------ Task input ------

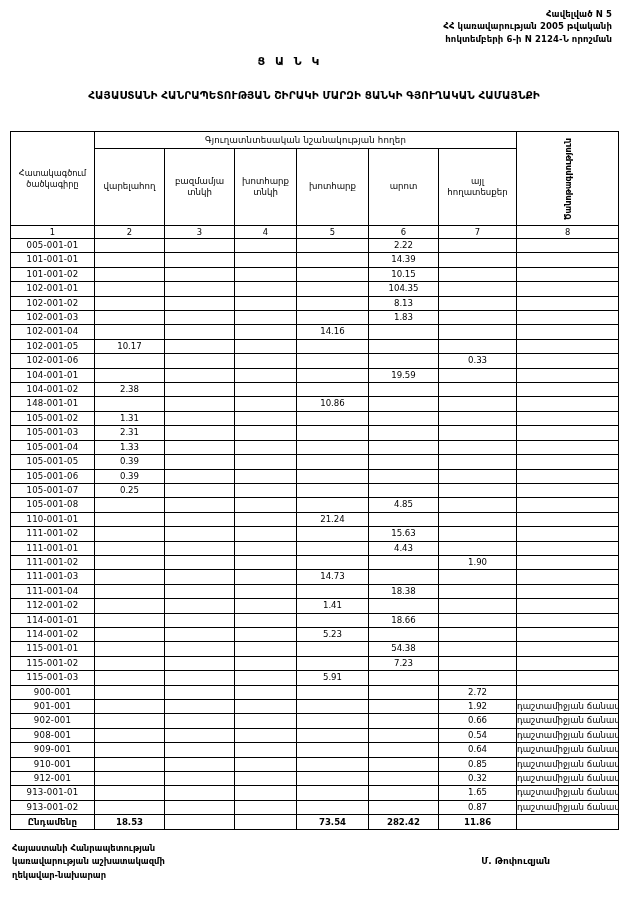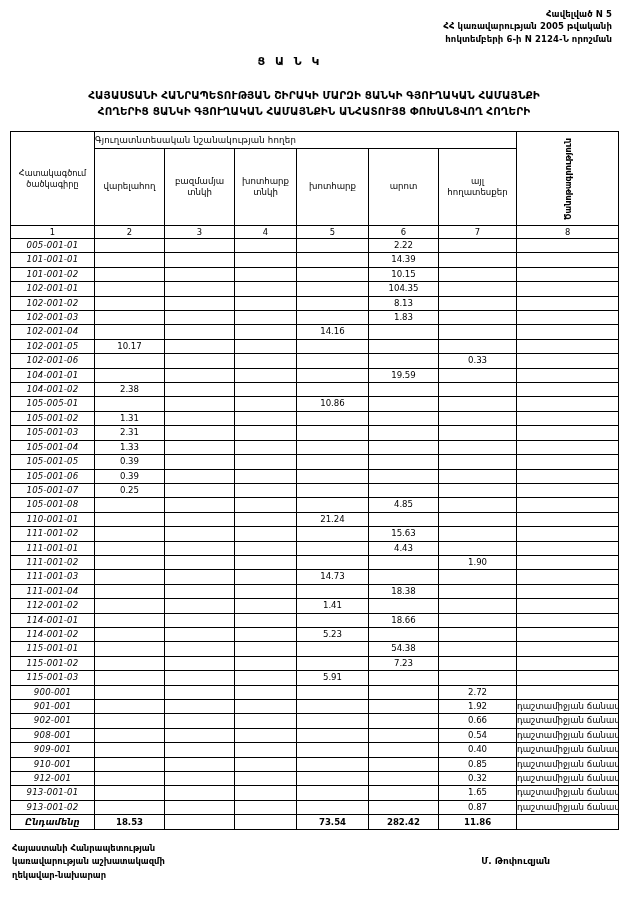"ՀՈՂԵՐԻՑ ՑԱՆԿԻ ԳՅՈՒՂԱԿԱՆ ՀԱՄԱՅՆՔԻՆ" div { html: <div>ՀՈՂԵՐԻՑ ՑԱՆԿԻ ԳՅՈՒՂԱԿԱՆ ՀԱՄԱՅՆՔԻՆ ԱՆՀԱՏՈՒՅՑ ՓՈԽԱՆՑՎՈՂ ՀՈՂԵՐԻ</div> -> none }
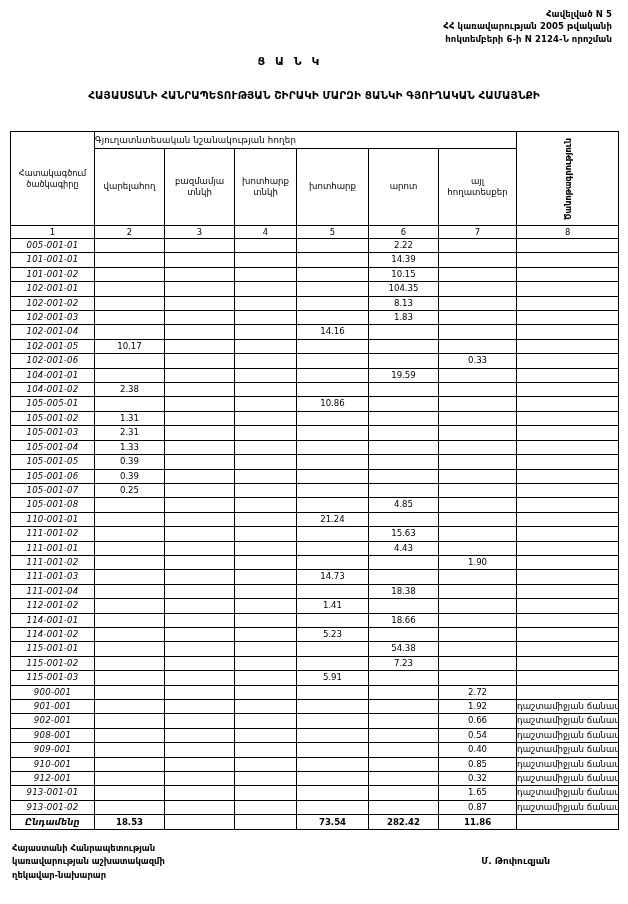"Գյուղատնտեսական նշանակության հողեր" .h-group { text-align: none -> center }
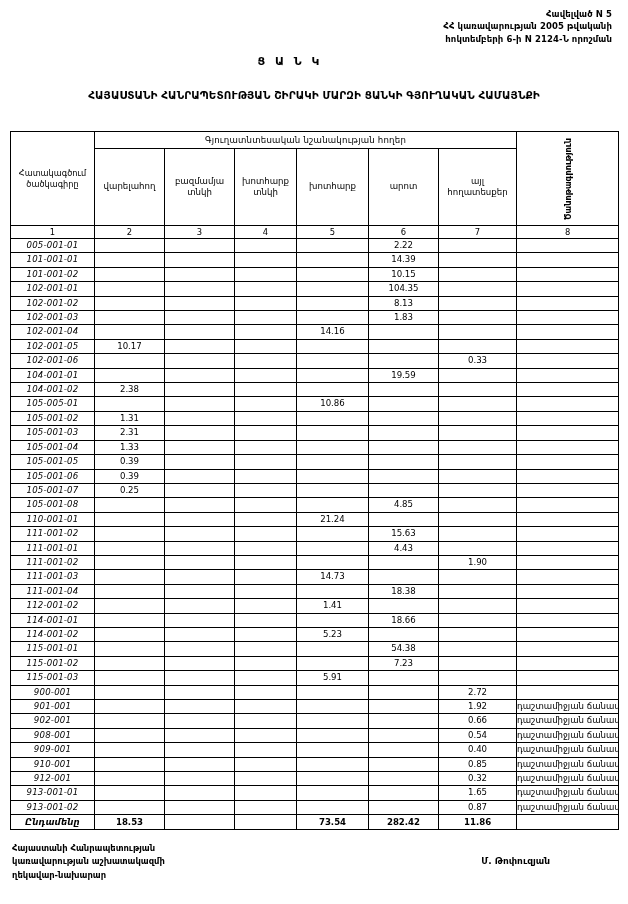"005-001-01" td.code { font-style: italic -> none }
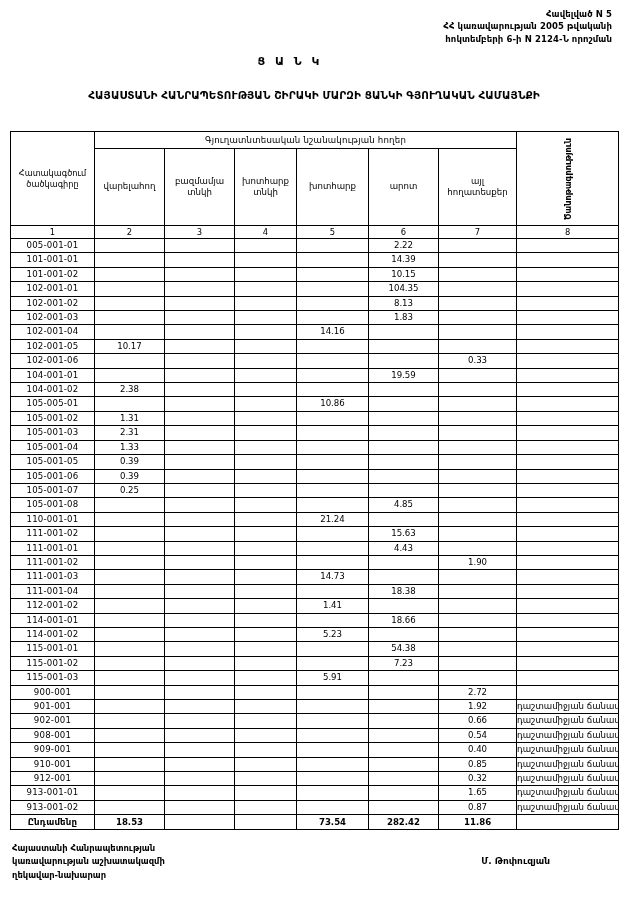"105-005-01" td.code { text: 105-005-01 -> 148-001-01 }
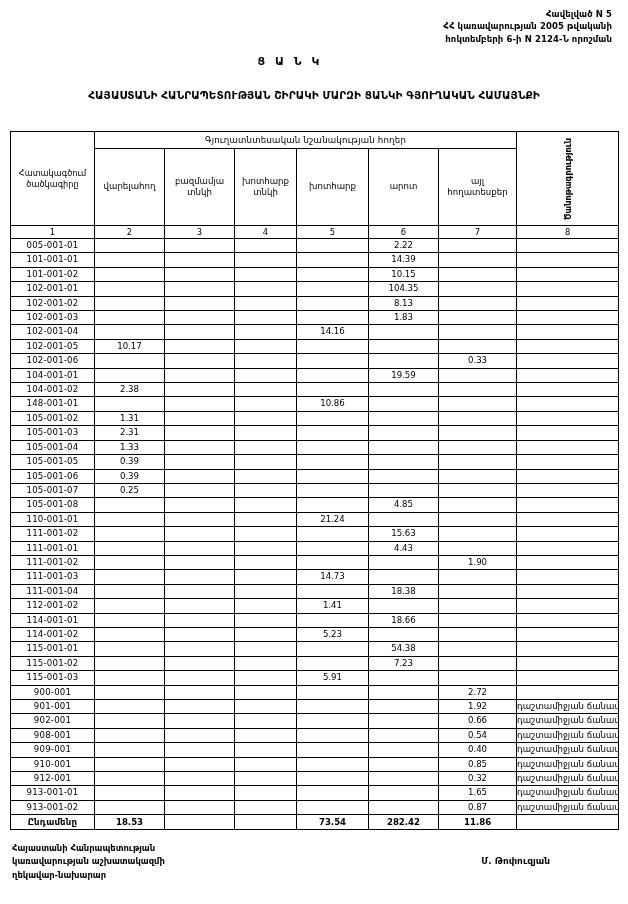"0.40" td.num { text: 0.40 -> 0.64 }
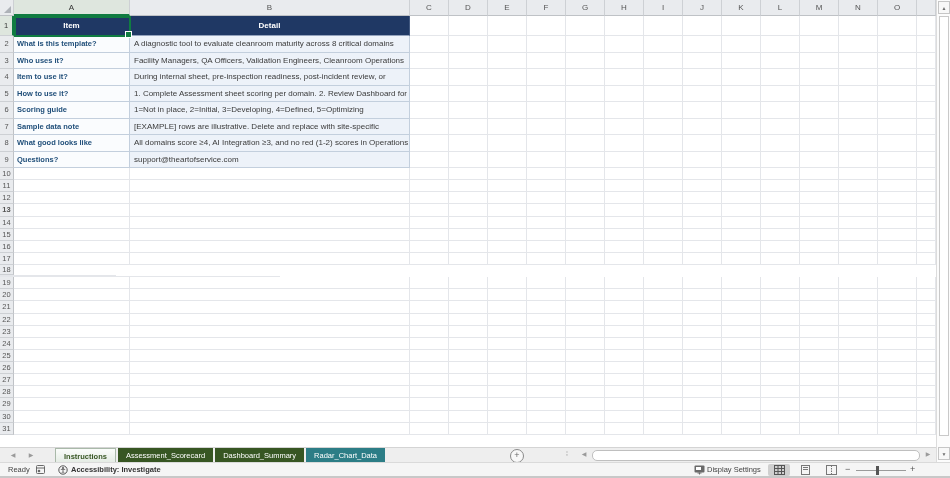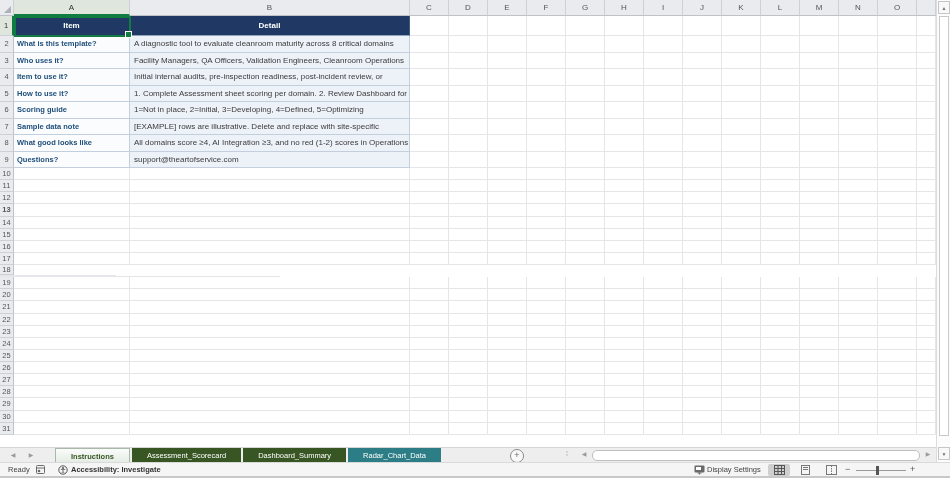"Initial internal audits, pre-inspection" div.c { text: Initial internal audits -> During internal sheet }
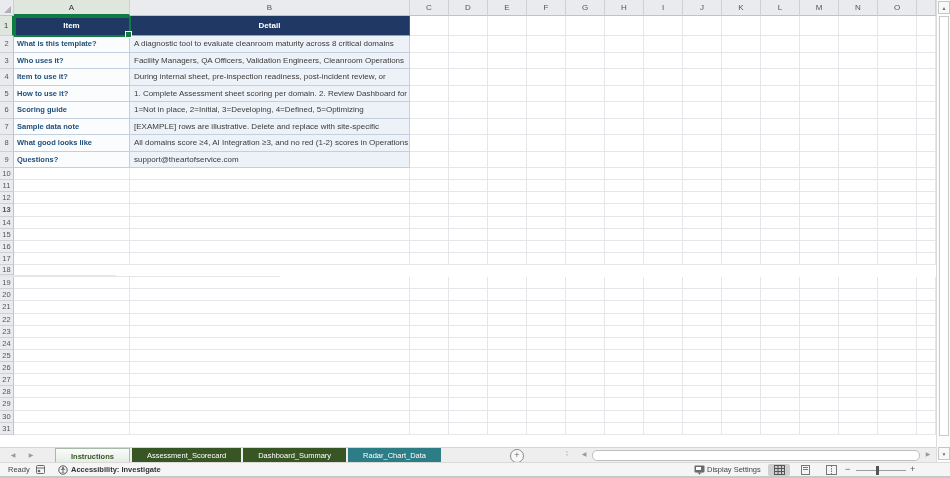"Instructions" .tab { padding: 0 15px -> 0 8px }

------

What needs to be done >> Apart from the pictures, return every entry above exactly as given.

Finished exercise >>
"ՀՈՂԵՐԻՑ ՑԱՆԿԻ ԳՅՈՒՂԱԿԱՆ ՀԱՄԱՅՆՔԻՆ" div { html: <div>ՀՈՂԵՐԻՑ ՑԱՆԿԻ ԳՅՈՒՂԱԿԱՆ ՀԱՄԱՅՆՔԻՆ ԱՆՀԱՏՈՒՅՑ ՓՈԽԱՆՑՎՈՂ ՀՈՂԵՐԻ</div> -> none }
"Գյուղատնտեսական նշանակության հողեր" .h-group { text-align: none -> center }
"005-001-01" td.code { font-style: italic -> none }
"105-005-01" td.code { text: 105-005-01 -> 148-001-01 }
"0.40" td.num { text: 0.40 -> 0.64 }
"Initial internal audits, pre-inspection" div.c { text: Initial internal audits -> During internal sheet }
"Instructions" .tab { padding: 0 15px -> 0 8px }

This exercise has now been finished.